22 setembro, 2007

Rifa-se um coração


Um coração idealista.
Um coração como poucos,
Um coração a moda antiga.
Um coração moleque
que insiste em pregar peças em seu usuário.
Rifa-se um coração
que na verdade está um pouco usado,
meio calejado,
muito machucado,
e que teima em cultivar sonhos
e alimentar ilusões.
Um pouco inconseqüente
e que nunca desiste de acreditar nas pessoas.

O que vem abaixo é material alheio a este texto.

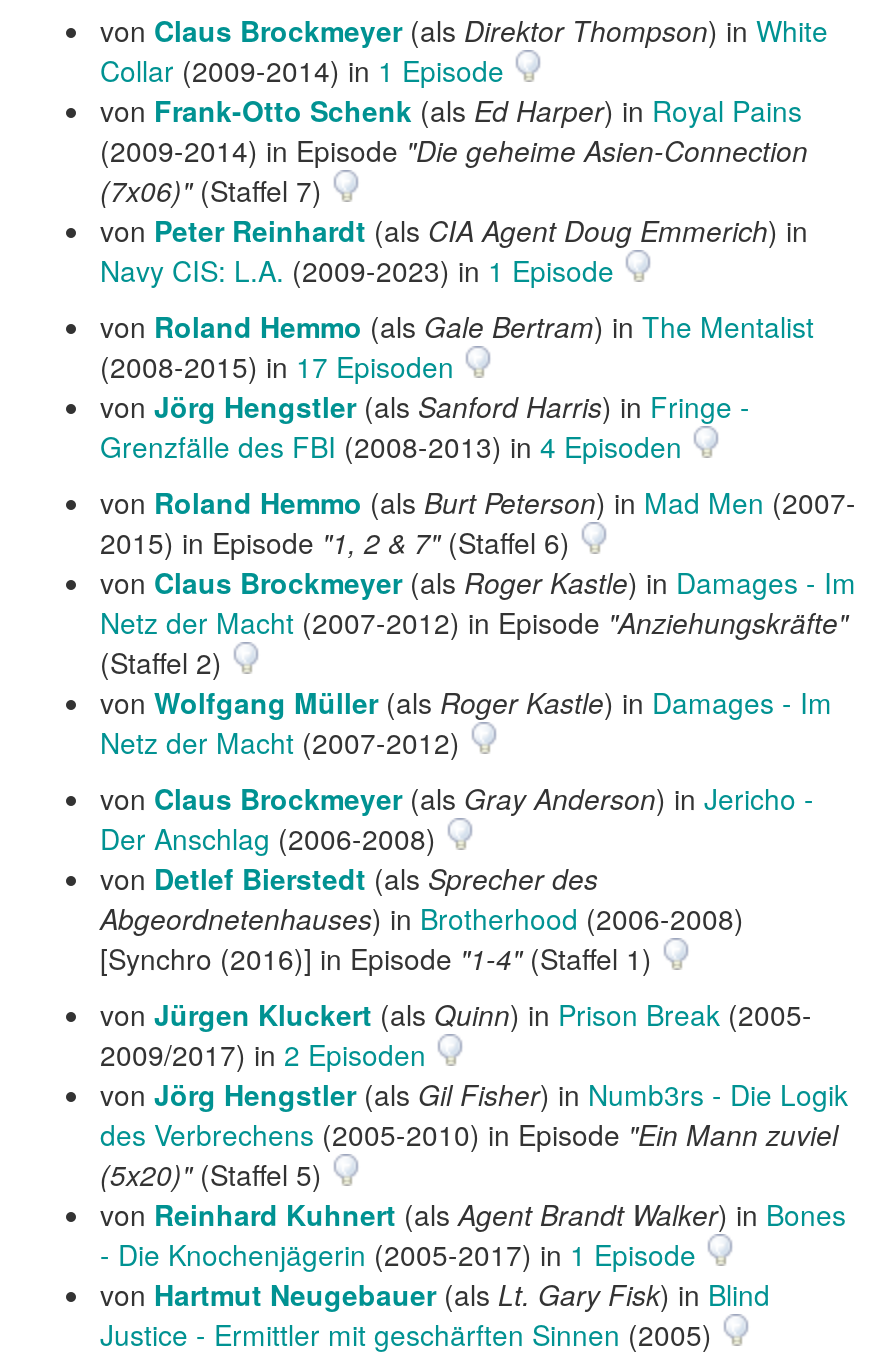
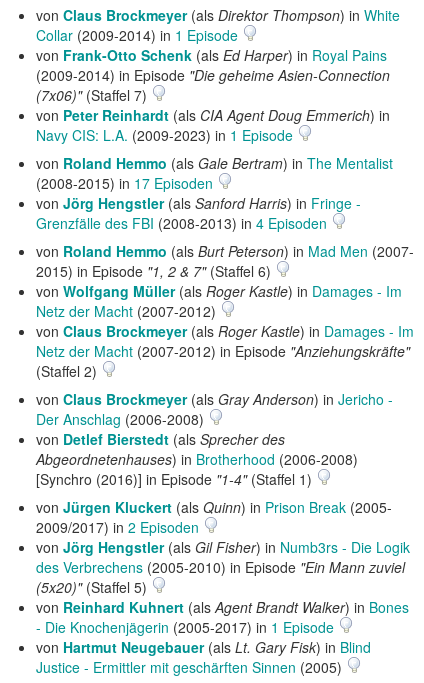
moved down: von Claus Brockmeyer (als Roger Kastle) in Damages - Im | Netz der Macht (2007-2012) in Episode "Anziehungskräfte" | (Staffel 2)

moved up: von Wolfgang Müller (als Roger Kastle) in Damages - Im | Netz der Macht (2007-2012)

Um leviano e precipitado coração
que acha que Tim Maia estava certo
quando escreveu e tão bem cantou...
“...NÃO QUERO DINHEIRO,
QUERO AMOR SINCERO,
É ISSO QUE EU ESPERO...”
Um idealista,
um verdadeiro sonhador...
Rifa-se um coração
que nunca aprende,
que não endurece
e mantém sempre viva
a esperança de ser feliz,
sendo simples e natural.
Um coração insensato,
que comanda o racional
sendo louco o suficiente para se apaixonar.
Um furioso suicida
que vive procurando relações e emoções verdadeiras.
Rifa-se um coração
que insiste em cometer sempre os mesmos erros.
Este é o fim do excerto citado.